Woman #1: “Oh, god. Thanks! Hey, Happy New Year to you too.”

Man #1: “Hah! Thanks!”

Man #2: “Happy New Year to you.”

Woman #1: “Oh! Thanks! And a Happy one to you as well!”

Boss #1: “What’s going on out here?”

Woman #1: Oh, YOU. Happy New Year!”

Boss #1: “Heh heh! Right back atcha!”

Man #1/Man #2: “Happy New Year, boss!”

Boss #1: “You guys pulling my chain!?” Are ya!?”

Man #1/Man #2: “Naw. NO WAY.”

Boss #1: “Well, then! Happy New Year!”

Woman #2: “Oh, hi.”

Boss #1: “What’s wrong?”

Woman #1: “Yeah, you seem down. Everything ok?”

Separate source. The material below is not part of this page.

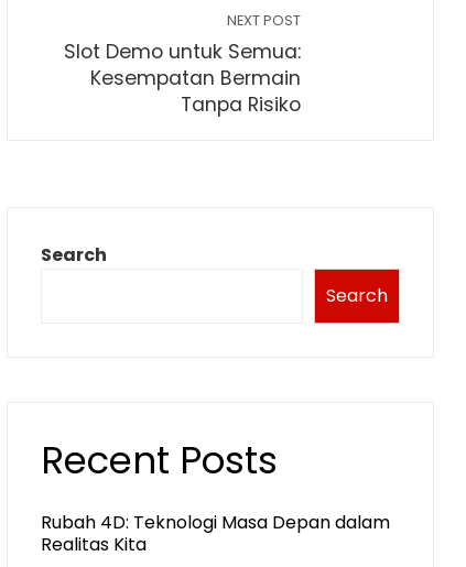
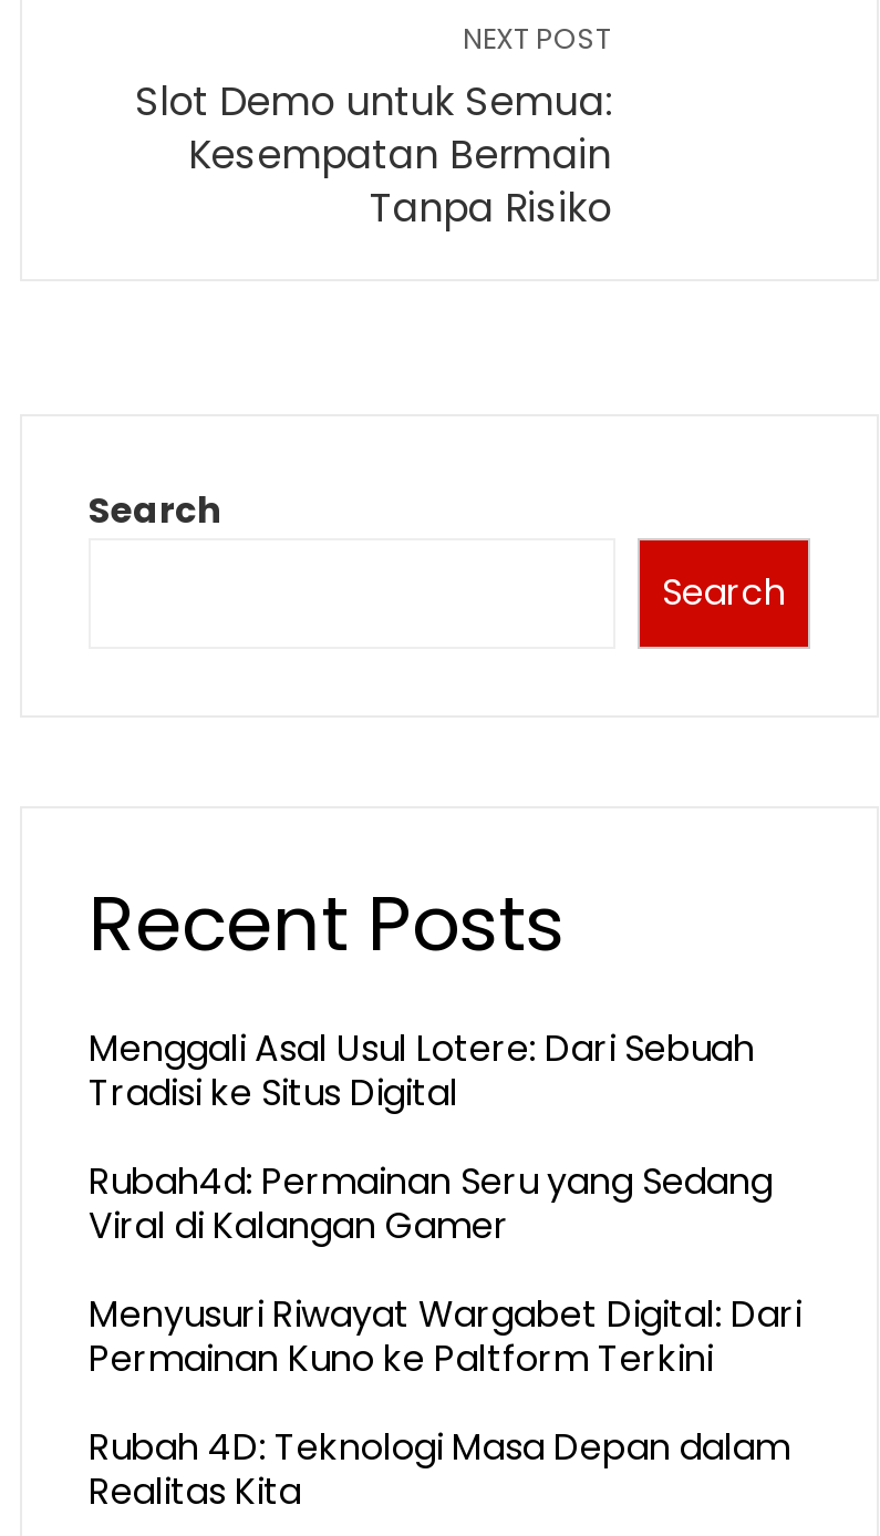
none -> [89,1023,801,1384] Menggali Asal Usul Lotere: Dari Sebuah | Tradisi ke Situs Digital | Rubah4d: Permainan Seru yang Sedang | Viral di Kalangan Gamer | Menyusuri Riwayat Wargabet Digital: Dari | Permainan Kuno ke Paltform Terkini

Man #1: “Did you have a Happy Holidays?”

Woman #1: “Eh, not so much. Frank accidentally drove into one of the supporting beams of our carport, and took the whole entire thing down and the kitchen’s bay window with it in the process.”

Man #2: “Oh man, that sucks.”

Woman #2: “Yeah. Not a good holiday at all.”

Boss #1: “Well…”

Woman #2: “Mmm?”

Boss #1: “Things can only get better!! Happy New Year!”

Woman #2: “Awww, thanks. Happy New Year to you, too.”

Boss #1: “Thanks.”

Woman #2: “And to you…”

Woman #1: “Aww, thanks! Happy New Year to you as well!”

Woman #2: “And to YOU guys also!”

Man #1/Man #2: “Thanks!”

Woman #2: “No problem. Thank YOU.”

[A long long long long pause…]

Man #1: “Anybody wanna get some coffee at Starbucks?”